:: ABOUT THIS TASK ::
Whenever the word "hollow" shows up in a line of the data, copy that line.

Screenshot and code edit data
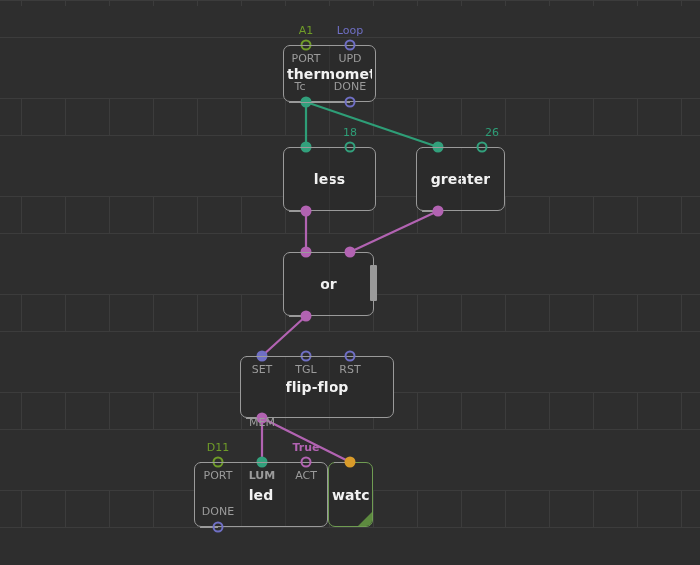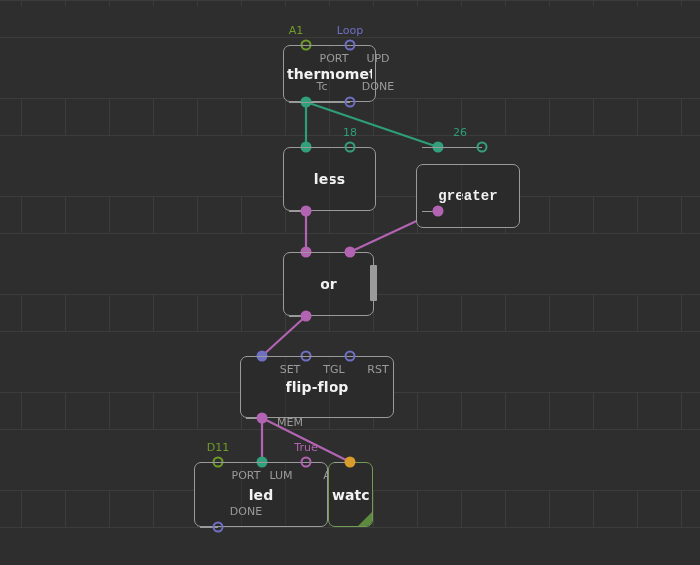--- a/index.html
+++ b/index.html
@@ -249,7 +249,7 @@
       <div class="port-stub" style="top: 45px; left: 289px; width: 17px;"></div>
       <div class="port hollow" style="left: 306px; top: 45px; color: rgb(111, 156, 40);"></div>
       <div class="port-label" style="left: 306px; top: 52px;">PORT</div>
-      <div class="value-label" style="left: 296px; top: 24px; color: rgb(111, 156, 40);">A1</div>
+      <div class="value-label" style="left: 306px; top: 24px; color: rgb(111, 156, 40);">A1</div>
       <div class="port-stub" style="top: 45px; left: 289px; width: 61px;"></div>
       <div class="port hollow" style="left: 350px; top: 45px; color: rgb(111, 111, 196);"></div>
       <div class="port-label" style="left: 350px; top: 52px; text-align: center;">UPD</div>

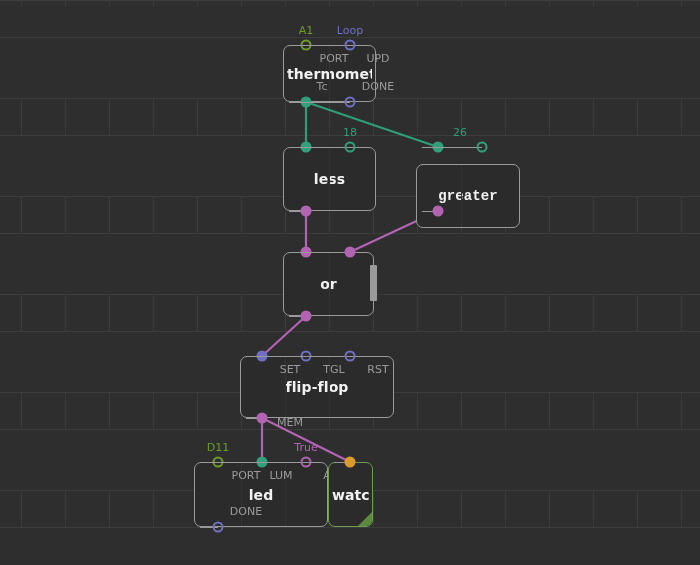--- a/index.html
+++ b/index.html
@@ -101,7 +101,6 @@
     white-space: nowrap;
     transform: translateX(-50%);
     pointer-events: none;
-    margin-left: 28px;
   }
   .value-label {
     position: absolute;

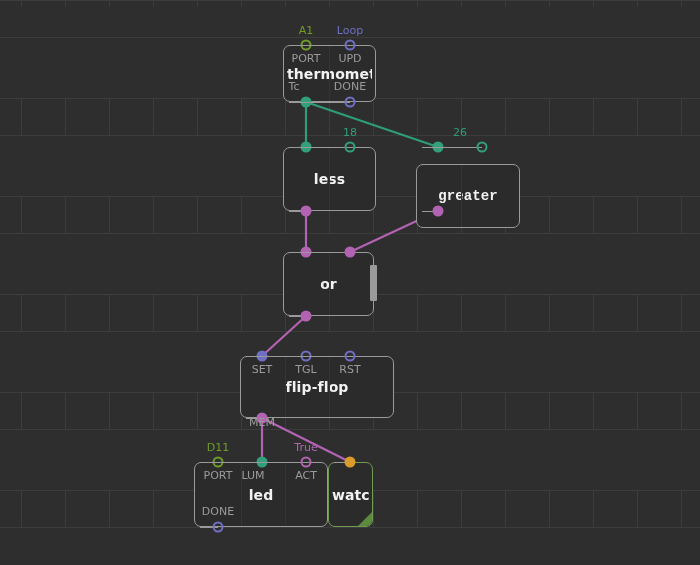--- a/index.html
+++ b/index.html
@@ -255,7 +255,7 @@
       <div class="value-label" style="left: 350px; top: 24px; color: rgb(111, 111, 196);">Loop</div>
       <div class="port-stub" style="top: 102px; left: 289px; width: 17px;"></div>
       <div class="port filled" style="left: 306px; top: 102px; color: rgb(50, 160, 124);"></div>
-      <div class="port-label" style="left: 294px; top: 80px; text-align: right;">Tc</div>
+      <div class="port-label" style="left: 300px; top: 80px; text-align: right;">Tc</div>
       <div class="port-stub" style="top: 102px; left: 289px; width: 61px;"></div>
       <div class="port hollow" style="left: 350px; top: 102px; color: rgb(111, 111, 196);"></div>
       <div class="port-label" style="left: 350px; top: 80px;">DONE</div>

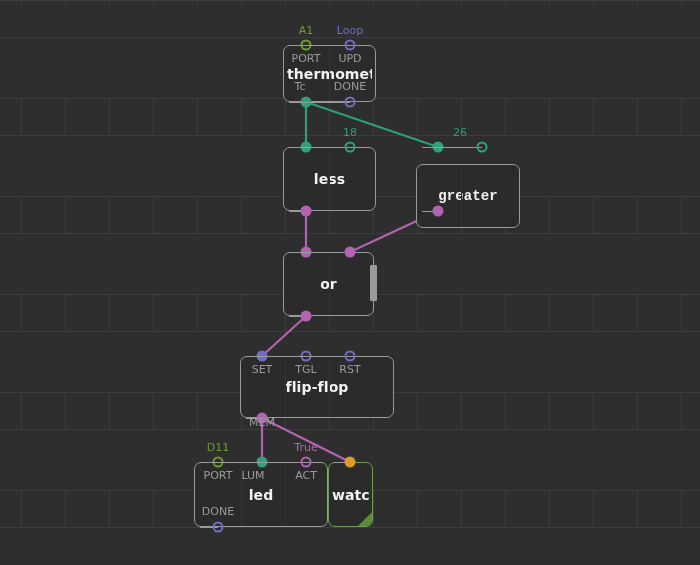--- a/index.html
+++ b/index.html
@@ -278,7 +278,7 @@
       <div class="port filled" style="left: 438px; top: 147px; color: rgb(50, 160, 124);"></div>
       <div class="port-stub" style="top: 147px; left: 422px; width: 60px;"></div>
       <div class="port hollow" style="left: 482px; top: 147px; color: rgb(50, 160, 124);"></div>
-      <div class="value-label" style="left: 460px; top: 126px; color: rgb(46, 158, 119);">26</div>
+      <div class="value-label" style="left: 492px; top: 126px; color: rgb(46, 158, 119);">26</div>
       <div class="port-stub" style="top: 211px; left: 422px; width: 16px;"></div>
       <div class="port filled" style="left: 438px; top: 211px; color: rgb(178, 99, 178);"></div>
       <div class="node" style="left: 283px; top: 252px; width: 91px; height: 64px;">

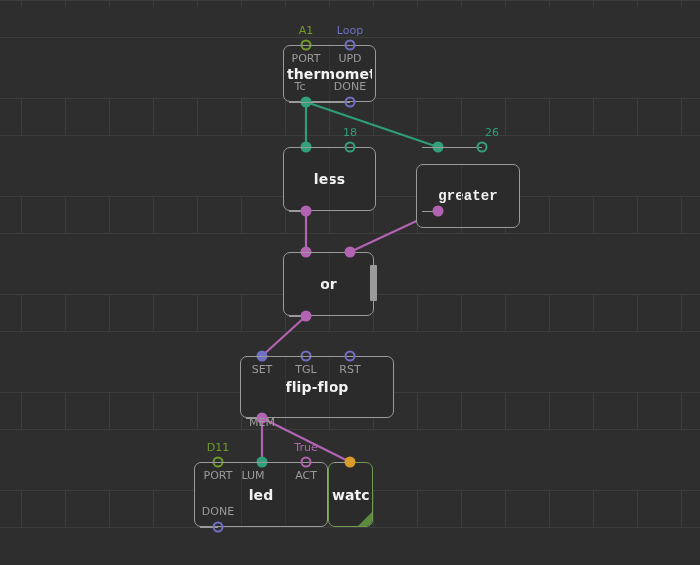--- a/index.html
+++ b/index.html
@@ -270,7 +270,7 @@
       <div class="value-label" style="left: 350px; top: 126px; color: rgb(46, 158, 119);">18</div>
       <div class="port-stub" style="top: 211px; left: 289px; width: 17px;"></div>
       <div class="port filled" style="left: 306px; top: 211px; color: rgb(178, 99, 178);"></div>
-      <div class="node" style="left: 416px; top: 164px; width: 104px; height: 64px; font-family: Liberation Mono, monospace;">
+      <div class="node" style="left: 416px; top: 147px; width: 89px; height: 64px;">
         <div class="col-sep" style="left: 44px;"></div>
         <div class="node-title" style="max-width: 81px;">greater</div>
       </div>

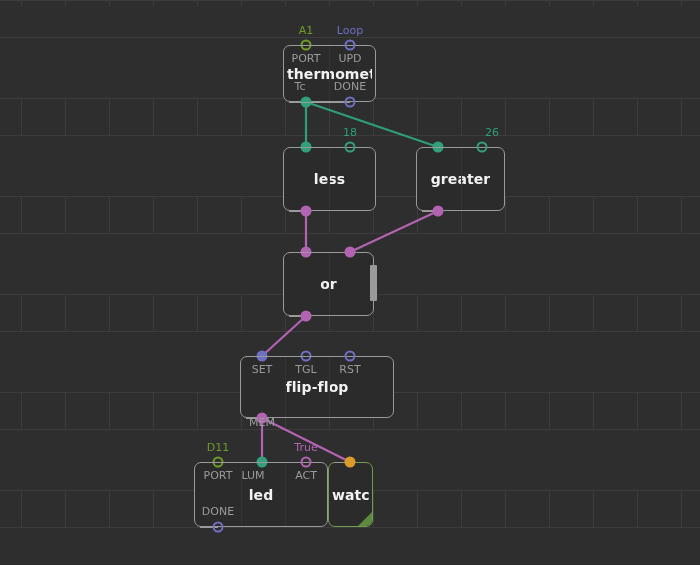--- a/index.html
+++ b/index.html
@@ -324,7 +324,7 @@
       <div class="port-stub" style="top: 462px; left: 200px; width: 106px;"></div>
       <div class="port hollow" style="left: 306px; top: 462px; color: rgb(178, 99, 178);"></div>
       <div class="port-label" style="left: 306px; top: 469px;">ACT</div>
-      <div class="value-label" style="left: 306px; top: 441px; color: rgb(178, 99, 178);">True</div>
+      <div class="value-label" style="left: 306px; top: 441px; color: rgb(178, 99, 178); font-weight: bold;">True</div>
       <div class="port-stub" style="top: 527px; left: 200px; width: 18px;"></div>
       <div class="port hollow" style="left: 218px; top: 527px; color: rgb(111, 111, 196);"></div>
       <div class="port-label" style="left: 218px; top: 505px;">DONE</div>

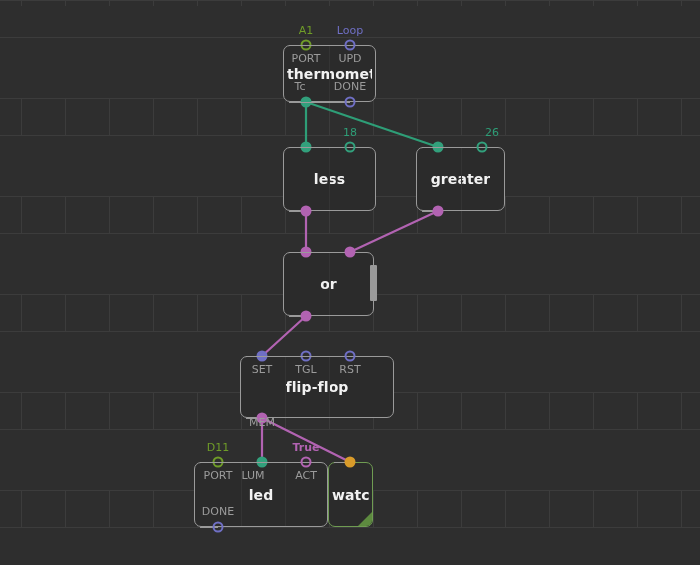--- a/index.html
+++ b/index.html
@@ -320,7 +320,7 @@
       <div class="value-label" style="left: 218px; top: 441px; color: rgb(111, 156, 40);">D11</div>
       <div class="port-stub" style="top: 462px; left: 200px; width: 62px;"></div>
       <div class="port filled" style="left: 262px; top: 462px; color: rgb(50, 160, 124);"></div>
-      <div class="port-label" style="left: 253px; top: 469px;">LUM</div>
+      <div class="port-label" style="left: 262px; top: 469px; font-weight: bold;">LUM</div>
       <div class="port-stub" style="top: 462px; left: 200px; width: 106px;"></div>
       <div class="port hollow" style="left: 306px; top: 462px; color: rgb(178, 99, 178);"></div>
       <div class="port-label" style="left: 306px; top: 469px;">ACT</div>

:: YOUR RESPONSE ::
       <div class="port hollow" style="left: 306px; top: 45px; color: rgb(111, 156, 40);"></div>
       <div class="port hollow" style="left: 350px; top: 45px; color: rgb(111, 111, 196);"></div>
       <div class="port hollow" style="left: 350px; top: 102px; color: rgb(111, 111, 196);"></div>
       <div class="port hollow" style="left: 482px; top: 147px; color: rgb(50, 160, 124);"></div>
       <div class="port hollow" style="left: 306px; top: 462px; color: rgb(178, 99, 178);"></div>
       <div class="port hollow" style="left: 218px; top: 527px; color: rgb(111, 111, 196);"></div>
       <div class="port hollow" style="left: 306px; top: 462px; color: rgb(178, 99, 178);"></div>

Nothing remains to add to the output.